Da ist zunächst die so große Zahl der Edelleute. Selber müßig, leben sie wie die Drohnen von der Arbeit anderer, nämlich von der der Bauern auf ihren Gütern, die sie bis aufs Blut aussaugen, um ihre persönlichen Einkünfte zu erhöhen. Das ist nämlich die einzige Art von Wirtschaftlichkeit, die jene Menschen kennen; im übrigen sind sie Verschwender, und sollten sie auch bettelarm dadurch werden. Außerdem aber scharen sie einen gewaltigen Schwarm von Tagedieben um sich, die niemals ein Handwerk gelernt haben, mit dem sie sich ihr Brot verdienen könnten. Diese Leute wirft man sofort auf die Straße, sobald der Hausherr stirbt oder sie selbst krank werden; denn lieber füttert man Faulenzer durch als Kranke, und oft ist auch der Erbe gar nicht in der Lage, die väterliche Dienerschaft weiter zu halten. Inzwischen leiden jene Menschen tapfer Hunger oder treiben tapfer Straßenraub. Was sollten sie denn sonst auch tun? Haben nämlich erst einmal ihre Kleider und ihre Gesundheit durch das Herumstrolchen auch nur ein wenig gelitten, so mag sie, die infolge ihrer Krankheit von Schmutz starren und in Lumpen gehüllt sind, kein Edelmann mehr in Dienst nehmen.
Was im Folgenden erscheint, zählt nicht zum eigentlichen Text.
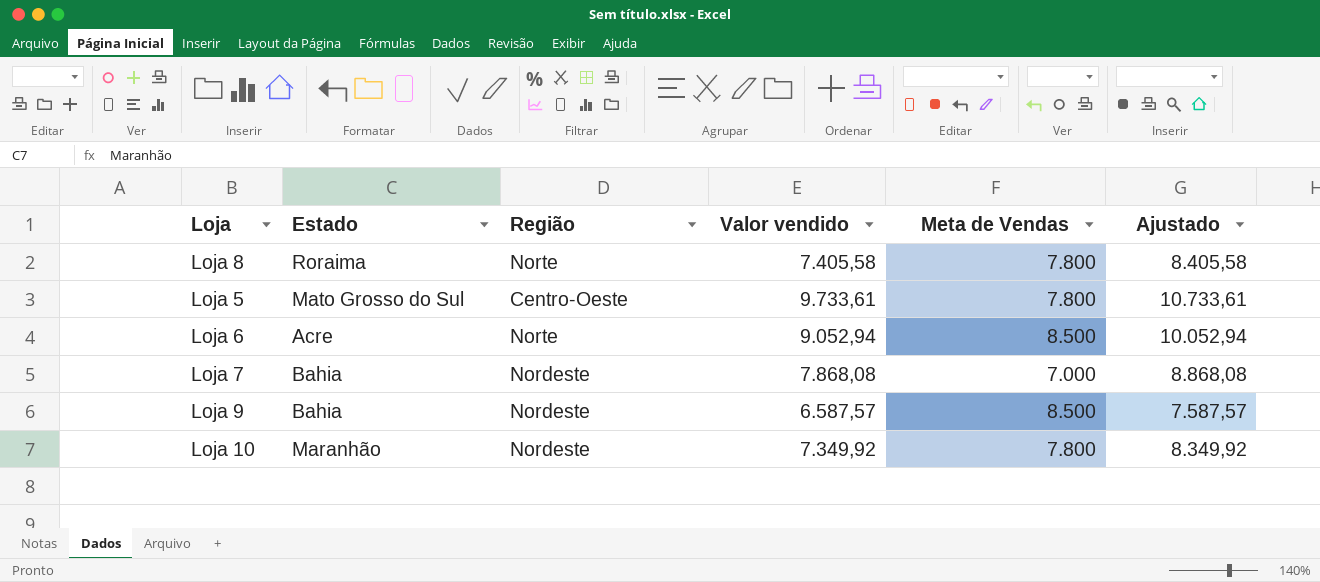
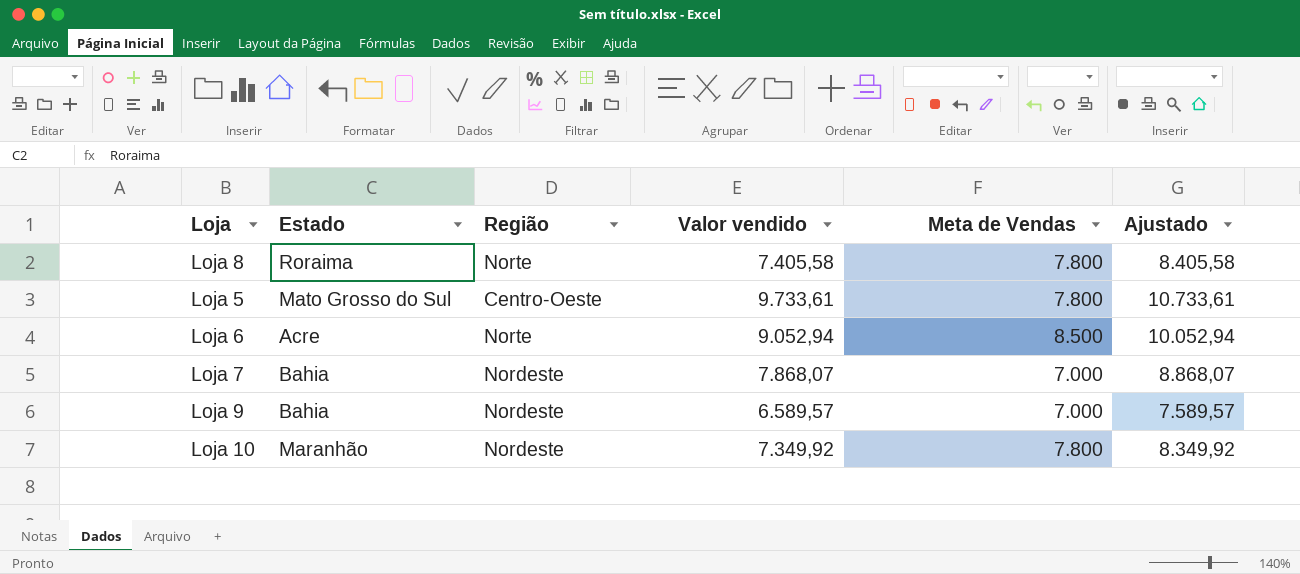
Loja 7 | Valor vendido: 7.868,08 -> 7.868,07
Loja 7 | Ajustado: 8.868,08 -> 8.868,07
Loja 9 | Valor vendido: 6.587,57 -> 6.589,57
Loja 9 | Meta de Vendas: 8.500 -> 7.000
Loja 9 | Ajustado: 7.587,57 -> 7.589,57

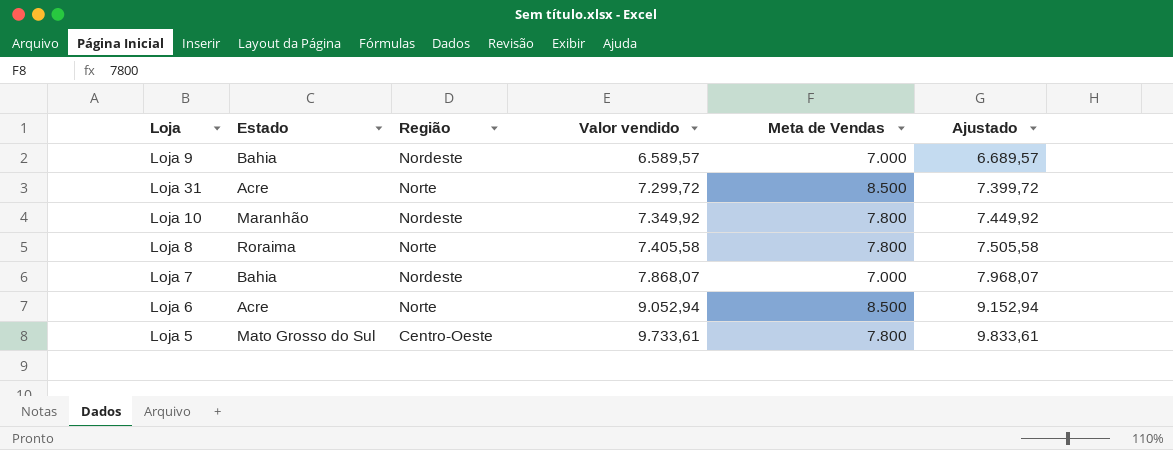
row order: none -> Valor vendido ascending
column Ajustado | formula: [Valor vendido] + 1000 -> [Valor vendido] + 100
row Loja 31: none -> Acre | Norte | 7.299,72 | 8.500 | 7.399,72

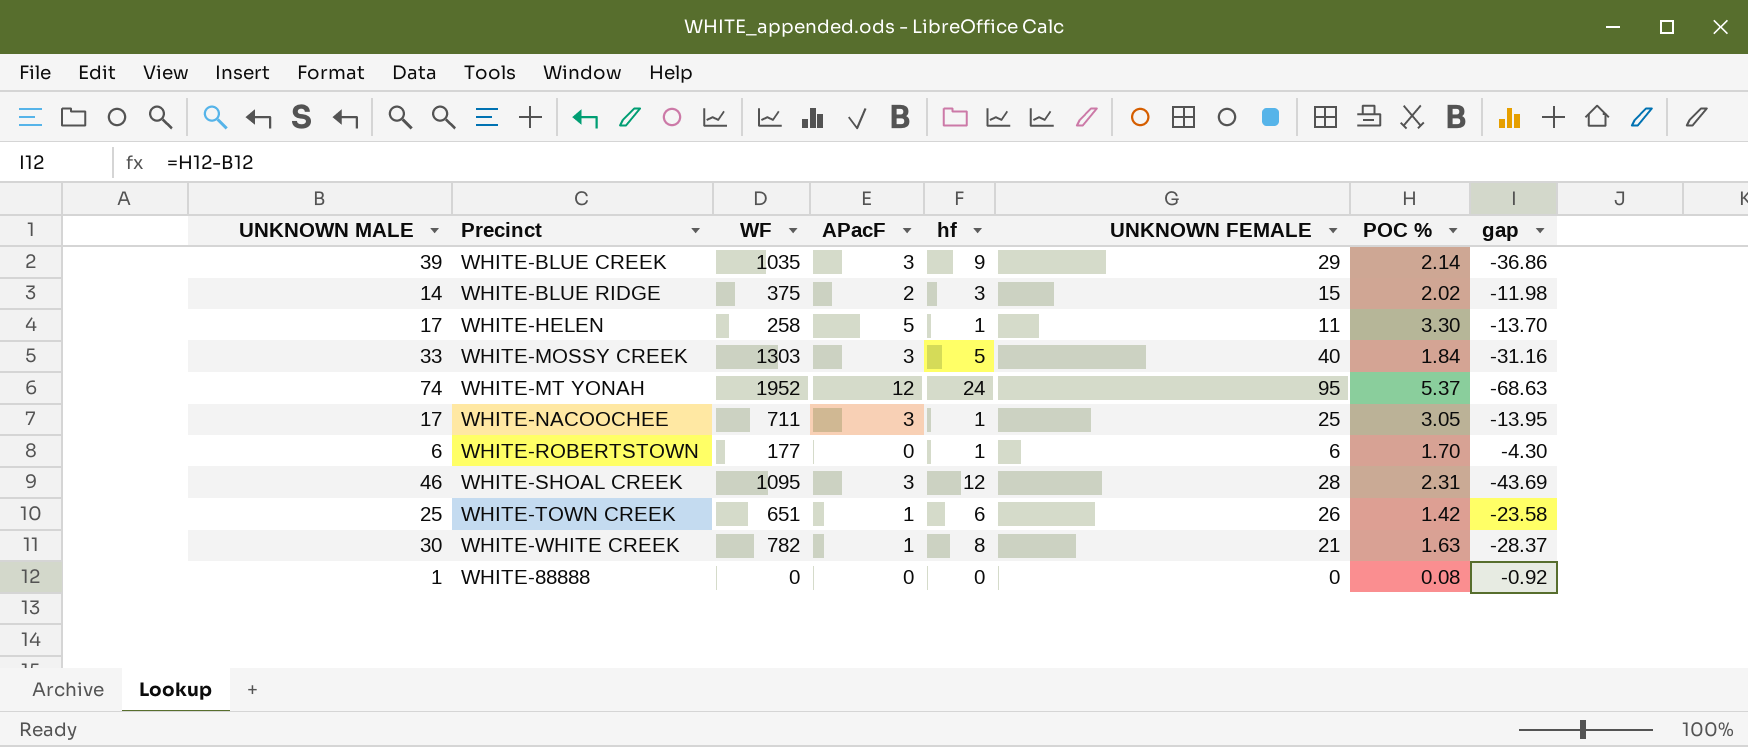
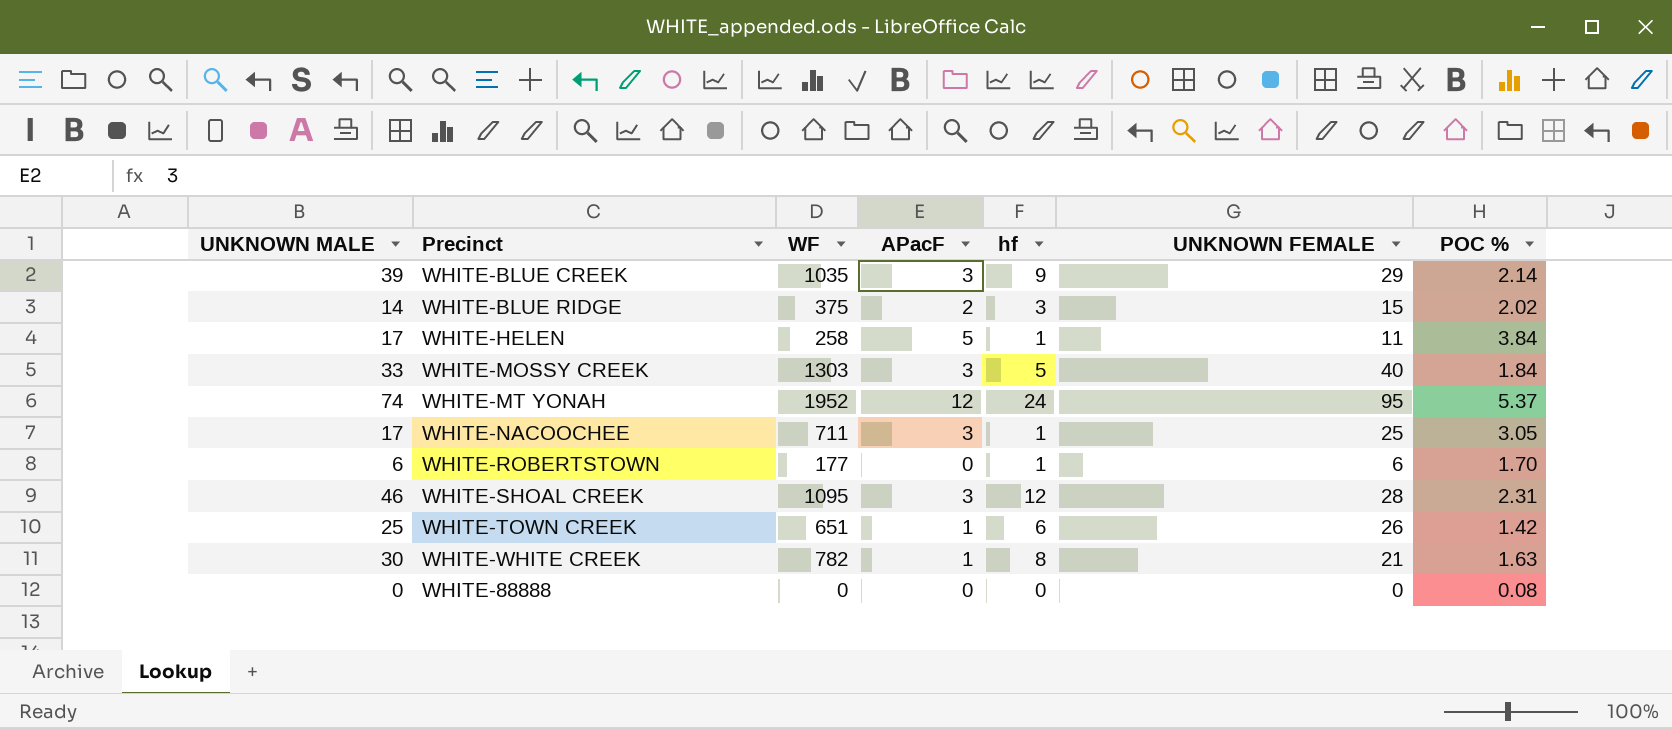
column gap | formula: [POC %] - [UNKNOWN MALE] -> none
WHITE-HELEN | POC %: 3.30 -> 3.84
WHITE-88888 | UNKNOWN MALE: 1 -> 0

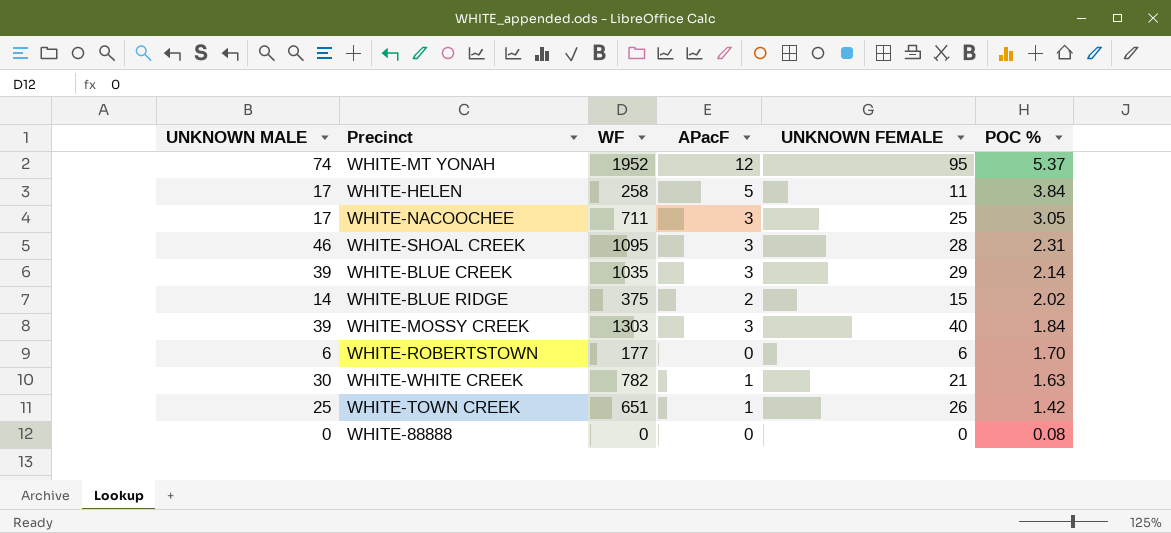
row order: none -> POC % descending
column hf | position: 5 -> none
WHITE-MOSSY CREEK | UNKNOWN MALE: 33 -> 39

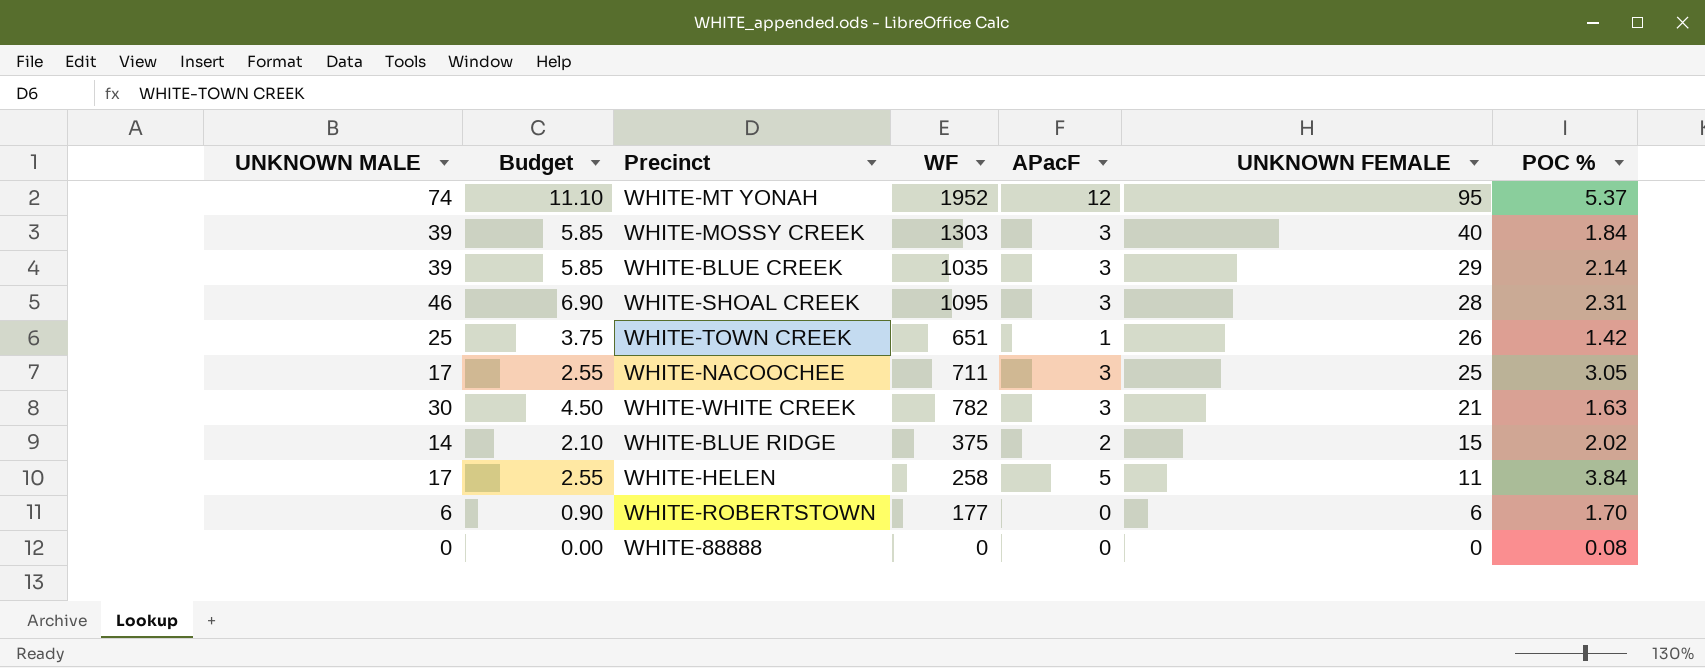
row order: POC % descending -> UNKNOWN FEMALE descending
column Budget | formula: none -> [UNKNOWN MALE] * 0.15
WHITE-WHITE CREEK | APacF: 1 -> 3

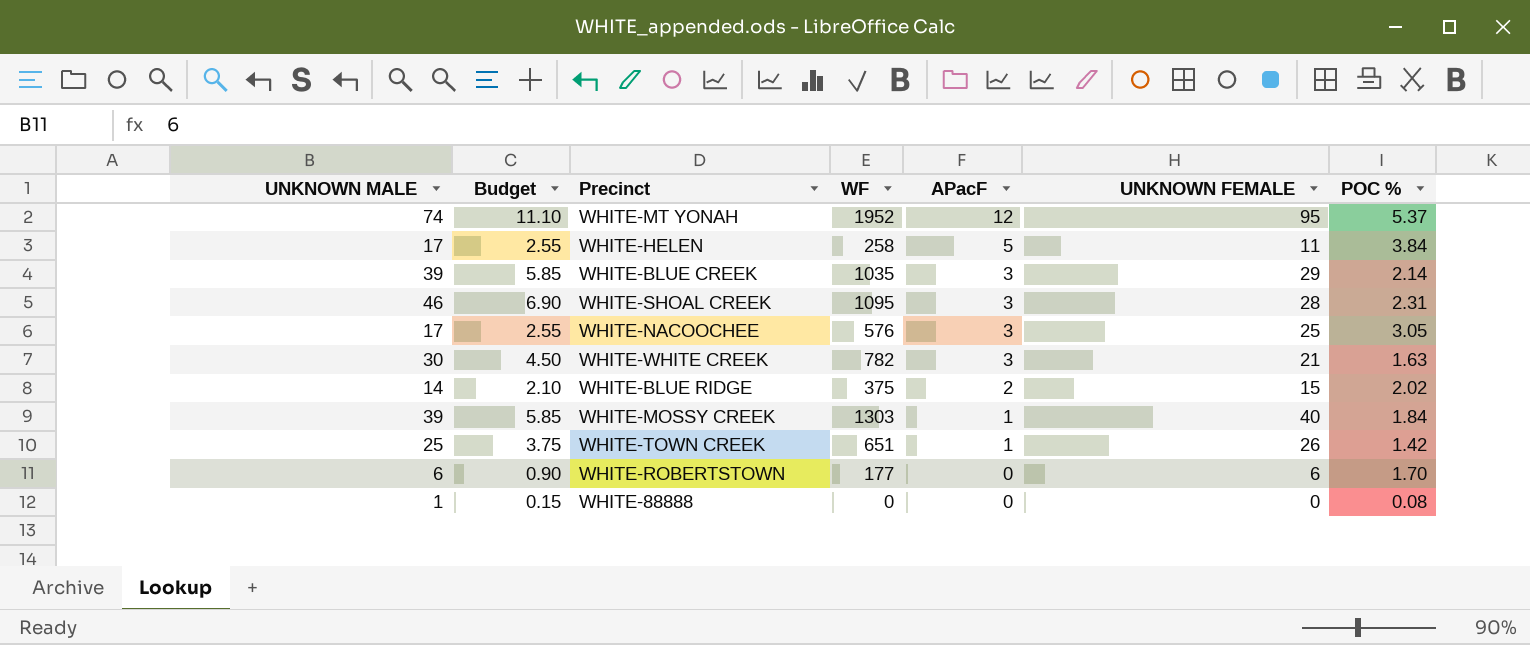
row order: UNKNOWN FEMALE descending -> APacF descending
WHITE-NACOOCHEE | WF: 711 -> 576
WHITE-MOSSY CREEK | APacF: 3 -> 1
WHITE-88888 | UNKNOWN MALE: 0 -> 1
WHITE-88888 | Budget: 0.00 -> 0.15

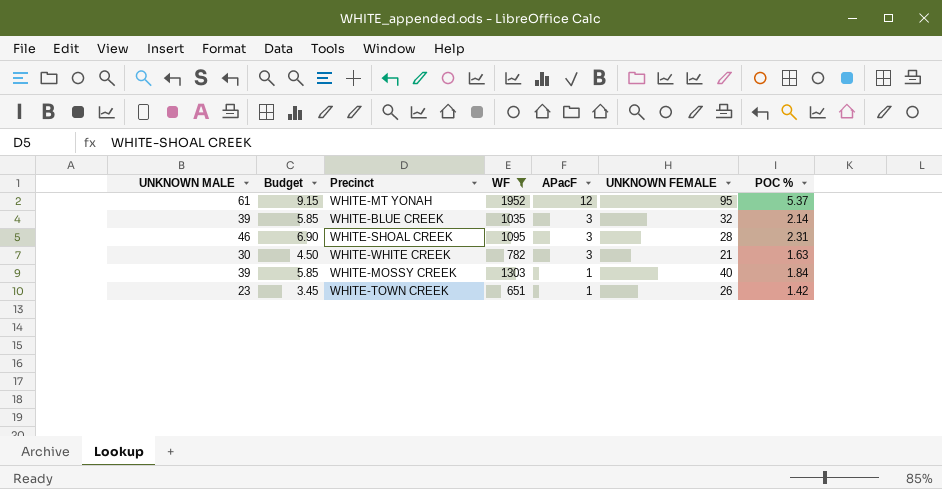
filter: none -> WF >= 651
WHITE-MT YONAH | UNKNOWN MALE: 74 -> 61
WHITE-MT YONAH | Budget: 11.10 -> 9.15
WHITE-BLUE CREEK | UNKNOWN FEMALE: 29 -> 32
WHITE-TOWN CREEK | UNKNOWN MALE: 25 -> 23
WHITE-TOWN CREEK | Budget: 3.75 -> 3.45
Aber auch die Bauern getrauen es sich nicht; denn sie wissen ganz genau: einer, der in Nichtstun und genießerischem Leben groß geworden und gewohnt ist, mit Schwert und Schild einherzustolzieren, mit von Eitelkeit umnebelter Miene auf seine gesamte Umgebung herabzublicken und jedermann im Vergleich mit sich zu verachten, eignet sich keineswegs dazu, einem armen Manne mit Hacke und Spaten für geringen Lohn und karge Kost treu zu dienen.«
»Und doch müssen wir gerade diese Menschenklasse ganz besonders hegen und pflegen«, erwiderte der Rechtsgelehrte. »Denn gerade auf diesen Männern, die mehr Mut und Edelsinn besitzen als Handwerker und Landleute, beruht die Kraft und Stärke unseres Heeres, wenn es einmal nötig ist, sich im Felde zu schlagen.«
»In der Tat«, antwortete ich, »ebenso gut könntest du sagen, um des Krieges willen müsse man die Diebe hegen und pflegen; denn an ihnen wird es euch ganz gewiß nie fehlen, solange ihr diese Menschenklasse noch habt. Und gewiß, Räuber sind keine feigen Soldaten und die Soldaten nicht die feigsten unter den Räubern: so gut passen diese Berufe zueinander. Indessen ist diese weitverbreitete Plage keine Eigentümlichkeit eures Volkes; sie ist nämlich fast allen Völkern gemeinsam. Frankreich z. B. sucht eine noch andere, verderblichere Pest heim: das ganze Land ist auch im Frieden – wenn jener Zustand überhaupt Frieden ist – von Söldnern überschwemmt und bedrängt.